**AVAILABLE RECORDS**

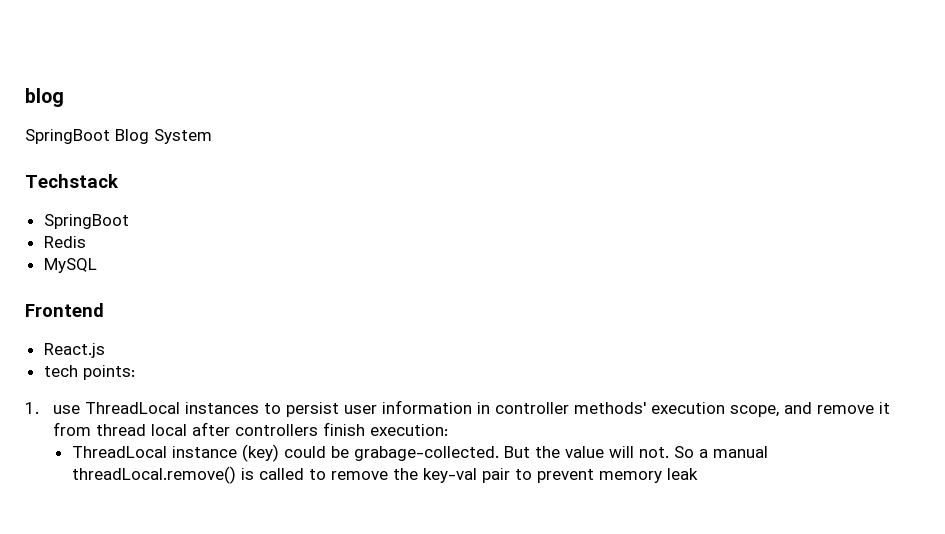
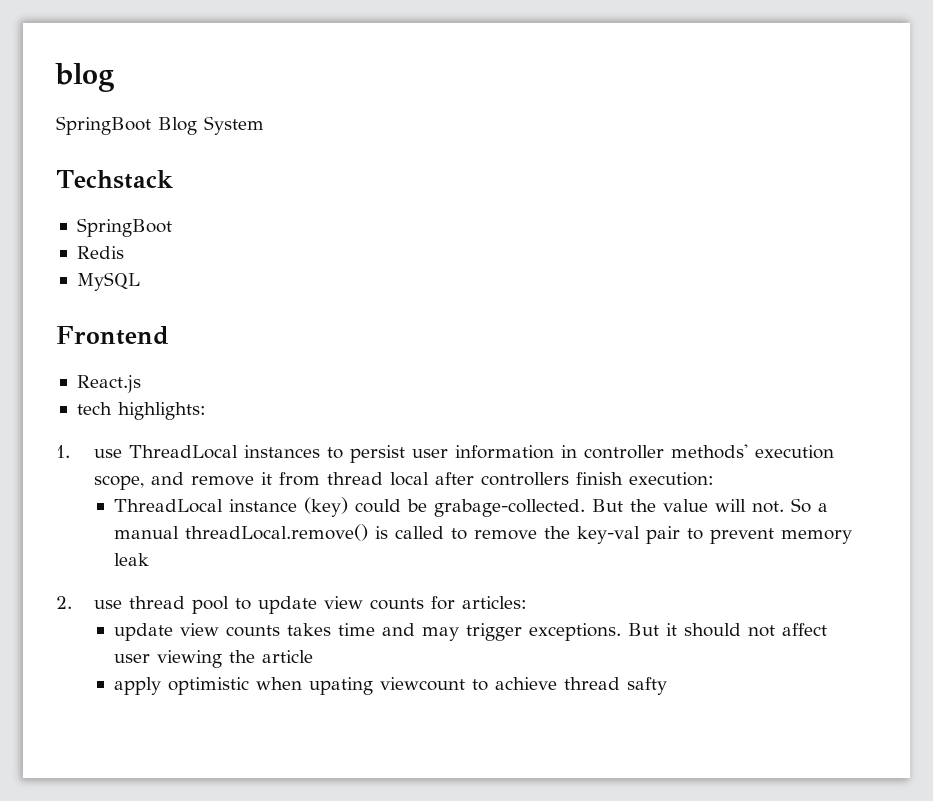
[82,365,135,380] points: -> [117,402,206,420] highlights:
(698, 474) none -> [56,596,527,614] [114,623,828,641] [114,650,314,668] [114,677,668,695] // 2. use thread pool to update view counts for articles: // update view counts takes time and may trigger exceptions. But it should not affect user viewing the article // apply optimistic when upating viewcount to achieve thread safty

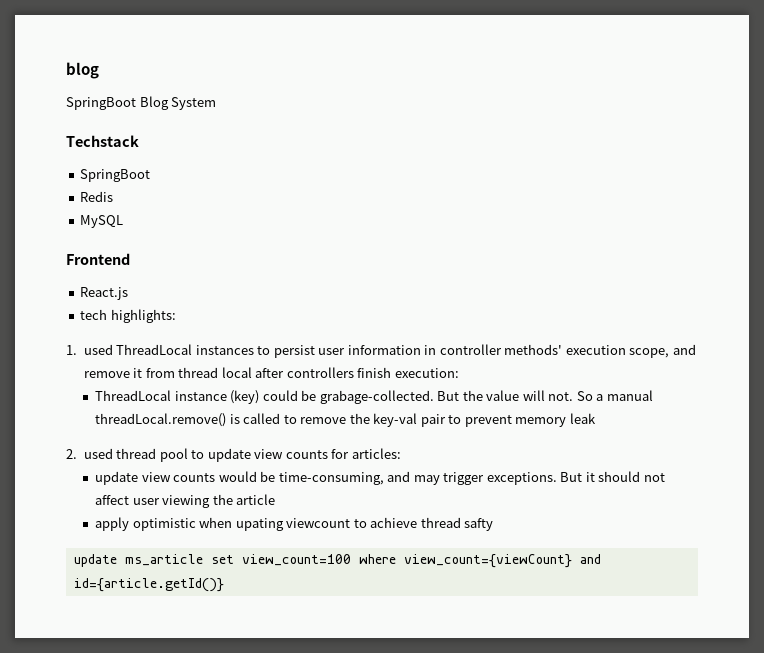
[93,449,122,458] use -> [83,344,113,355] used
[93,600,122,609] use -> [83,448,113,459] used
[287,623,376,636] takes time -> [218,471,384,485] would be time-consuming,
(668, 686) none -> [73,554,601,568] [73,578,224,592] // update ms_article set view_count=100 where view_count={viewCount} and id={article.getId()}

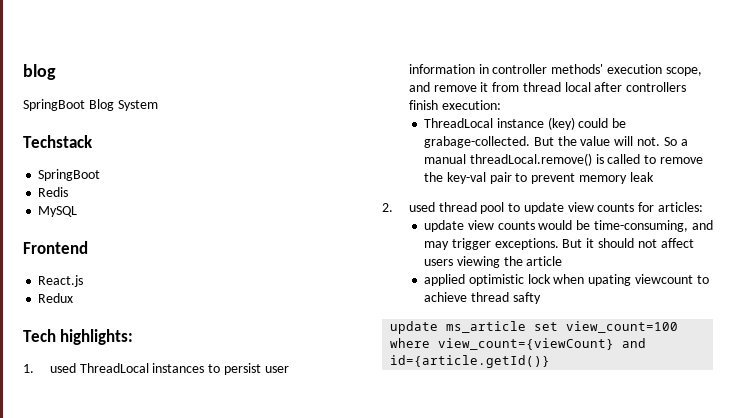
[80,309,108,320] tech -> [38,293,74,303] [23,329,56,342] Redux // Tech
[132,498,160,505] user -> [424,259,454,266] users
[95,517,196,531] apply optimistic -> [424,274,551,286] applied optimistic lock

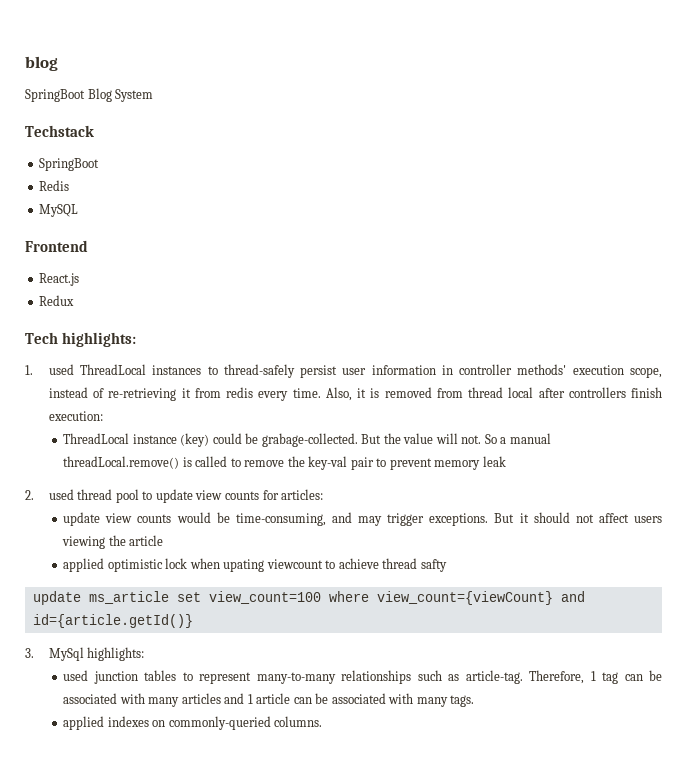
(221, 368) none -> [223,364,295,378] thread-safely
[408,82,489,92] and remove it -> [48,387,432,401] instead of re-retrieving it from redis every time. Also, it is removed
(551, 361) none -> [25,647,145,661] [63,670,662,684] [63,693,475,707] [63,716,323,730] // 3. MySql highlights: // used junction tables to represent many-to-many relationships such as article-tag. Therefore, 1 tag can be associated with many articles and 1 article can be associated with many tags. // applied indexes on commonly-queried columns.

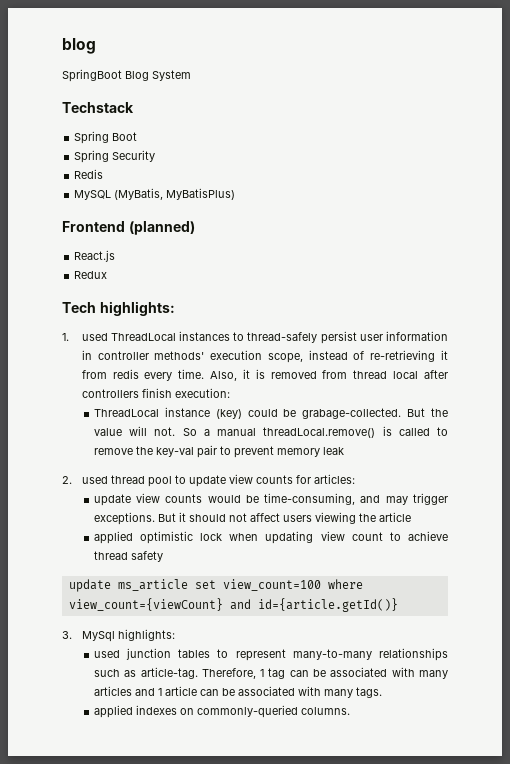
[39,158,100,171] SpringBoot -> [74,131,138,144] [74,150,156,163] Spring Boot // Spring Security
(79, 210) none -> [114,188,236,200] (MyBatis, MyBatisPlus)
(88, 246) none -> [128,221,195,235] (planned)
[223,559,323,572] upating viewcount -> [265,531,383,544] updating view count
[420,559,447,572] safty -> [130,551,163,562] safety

--

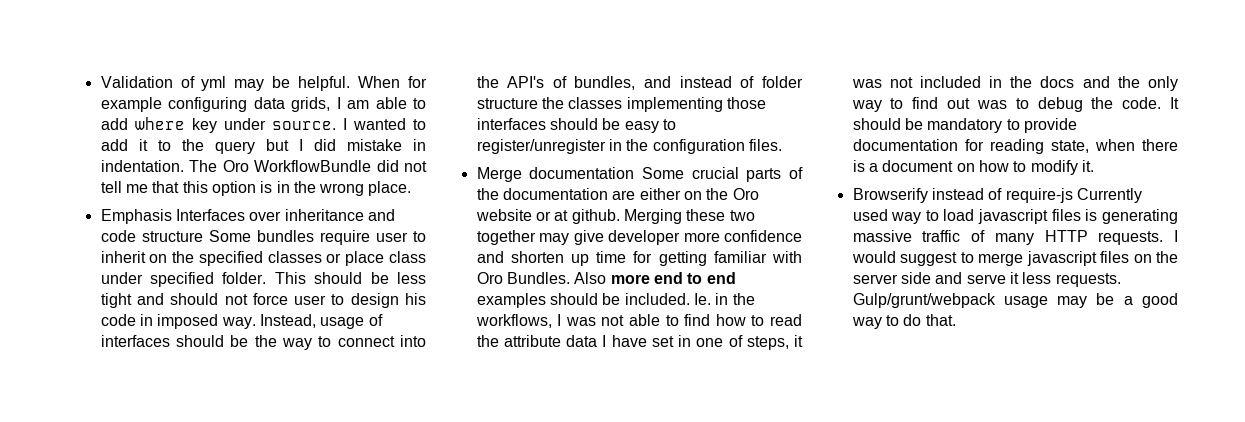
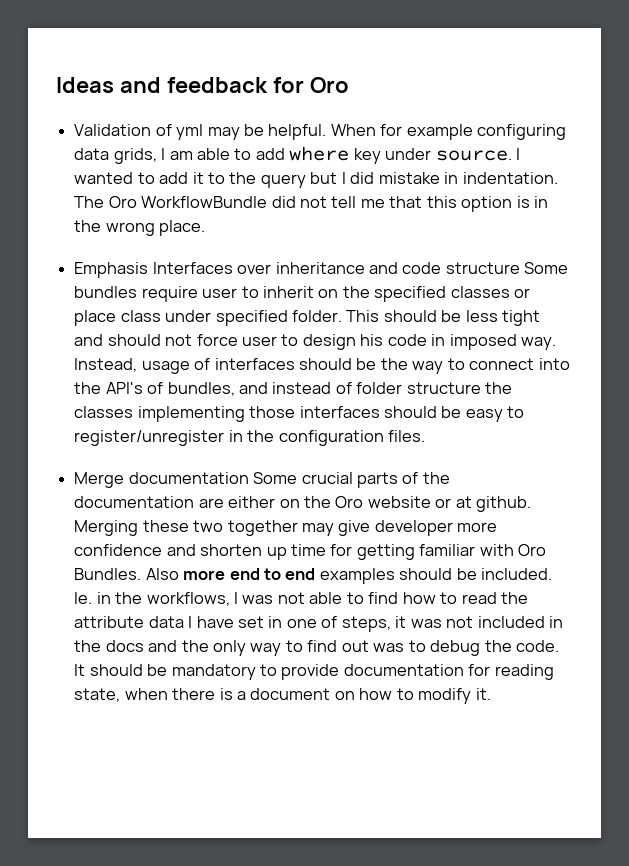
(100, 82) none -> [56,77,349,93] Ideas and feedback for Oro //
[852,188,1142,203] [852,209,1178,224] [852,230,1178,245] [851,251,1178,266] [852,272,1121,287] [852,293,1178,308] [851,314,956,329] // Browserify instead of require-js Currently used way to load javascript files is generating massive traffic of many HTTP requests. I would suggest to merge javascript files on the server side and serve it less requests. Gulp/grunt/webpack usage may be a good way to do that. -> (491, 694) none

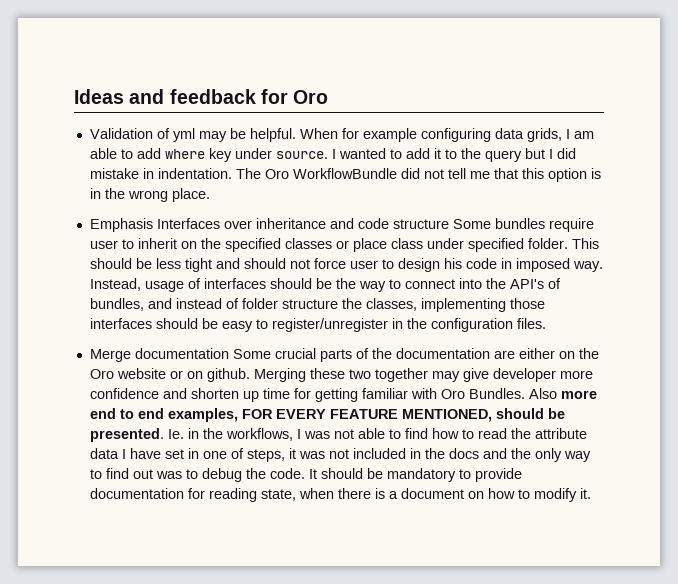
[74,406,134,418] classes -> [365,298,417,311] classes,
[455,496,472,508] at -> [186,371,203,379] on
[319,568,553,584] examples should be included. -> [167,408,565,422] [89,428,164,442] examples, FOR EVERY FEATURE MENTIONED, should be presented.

* * *

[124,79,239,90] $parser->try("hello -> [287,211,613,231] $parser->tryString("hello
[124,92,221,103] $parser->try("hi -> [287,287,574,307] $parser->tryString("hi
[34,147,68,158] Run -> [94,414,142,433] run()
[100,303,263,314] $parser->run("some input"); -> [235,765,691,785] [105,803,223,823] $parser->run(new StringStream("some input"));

**EXERCISE INSTRUCTIONS**
Among the entries above, tally each line with the string "tryString" and state that figure only.

**SOLUTION TO THIS TASK**
2